The BEST Butternut Squash Soup!

I had been craving a rich, creamy, aromatic, roasted butternut soup for weeks now! I’m in the second trimester of my 5th child and have to respond to these cravings! So I finally had a cold rainy day with no dinner ideas so I got to work making my long awaited soup!

I begin by cutting my squash in half lengthwise. Lay face up on baking sheet. Sprinkle with fresh grated nutmeg, cracked pepper, pink Himalayan sea salt, and garlic powder. A whole peeled sweet Vidalia onion and a persimmon (apple or pear would work too) added to the sheet also. Roast in oven on 400°F for an hour.

Will be fork tender and your house will smell amazing! Let cool to touch after removing from oven. Then spoon out the squash flesh from the skin to prepare to blend it smooth. You can use an immersion blender or something like my Ninja Blender.

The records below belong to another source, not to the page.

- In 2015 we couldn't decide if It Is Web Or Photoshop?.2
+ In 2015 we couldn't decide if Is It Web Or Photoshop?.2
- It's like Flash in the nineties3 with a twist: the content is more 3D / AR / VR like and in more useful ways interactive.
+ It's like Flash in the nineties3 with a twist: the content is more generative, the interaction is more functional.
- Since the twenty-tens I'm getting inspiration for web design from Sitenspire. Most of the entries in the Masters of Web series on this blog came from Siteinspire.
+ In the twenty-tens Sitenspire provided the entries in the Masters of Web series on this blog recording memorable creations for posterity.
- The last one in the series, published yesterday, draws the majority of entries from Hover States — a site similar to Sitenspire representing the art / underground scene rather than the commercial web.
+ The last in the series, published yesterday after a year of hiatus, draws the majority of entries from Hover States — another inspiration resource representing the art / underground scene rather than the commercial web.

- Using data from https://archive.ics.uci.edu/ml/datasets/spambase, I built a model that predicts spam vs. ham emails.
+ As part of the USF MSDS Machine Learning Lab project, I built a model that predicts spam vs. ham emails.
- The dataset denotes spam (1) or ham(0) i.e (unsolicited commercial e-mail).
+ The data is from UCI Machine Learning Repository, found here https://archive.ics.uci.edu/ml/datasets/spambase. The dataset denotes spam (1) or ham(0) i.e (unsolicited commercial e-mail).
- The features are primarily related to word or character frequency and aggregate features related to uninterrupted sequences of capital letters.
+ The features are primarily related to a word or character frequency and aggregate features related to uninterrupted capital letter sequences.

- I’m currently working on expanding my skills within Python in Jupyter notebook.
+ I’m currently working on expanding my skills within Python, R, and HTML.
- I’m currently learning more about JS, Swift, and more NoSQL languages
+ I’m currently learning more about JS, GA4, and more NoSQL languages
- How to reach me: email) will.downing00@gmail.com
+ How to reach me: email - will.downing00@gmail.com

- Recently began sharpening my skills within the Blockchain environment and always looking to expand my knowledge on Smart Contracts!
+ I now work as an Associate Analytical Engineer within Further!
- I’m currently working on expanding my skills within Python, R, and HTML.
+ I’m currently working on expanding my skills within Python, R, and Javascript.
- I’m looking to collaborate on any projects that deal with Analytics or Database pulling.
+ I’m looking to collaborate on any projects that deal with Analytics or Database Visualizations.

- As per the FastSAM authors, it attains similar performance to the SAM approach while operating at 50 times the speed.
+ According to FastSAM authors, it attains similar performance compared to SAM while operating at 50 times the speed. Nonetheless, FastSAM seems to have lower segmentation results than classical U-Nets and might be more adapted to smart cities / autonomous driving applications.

Add onion, persimmon and inside of squash and blend. You will have to add your broth as you go. It can be vegetable or meat broth, store bought or homemade. I used the organic chicken broth from Kroger. Blend until smooth.

Now pour into a cast iron (enameled like mine) or stainless steel pan and add your favorite spices! You can go sweet or savory here and I went with both and I leaned in an Indian flavor direction because I felt like it (pregnancy cravings have to be obeyed). For the sweet side I used more fresh grated nutmeg, a dash of Ceylon cinnamon and have seen people use pumpkin pie spice. Then for Indian highlights I did a pinch or masala, a dash of curry powder and some cumin. A little salt and pepper and we had the perfect flavor profile… almost! Then I bring to simmer on low to medium heat. Be careful not too hot or splatters will burn you.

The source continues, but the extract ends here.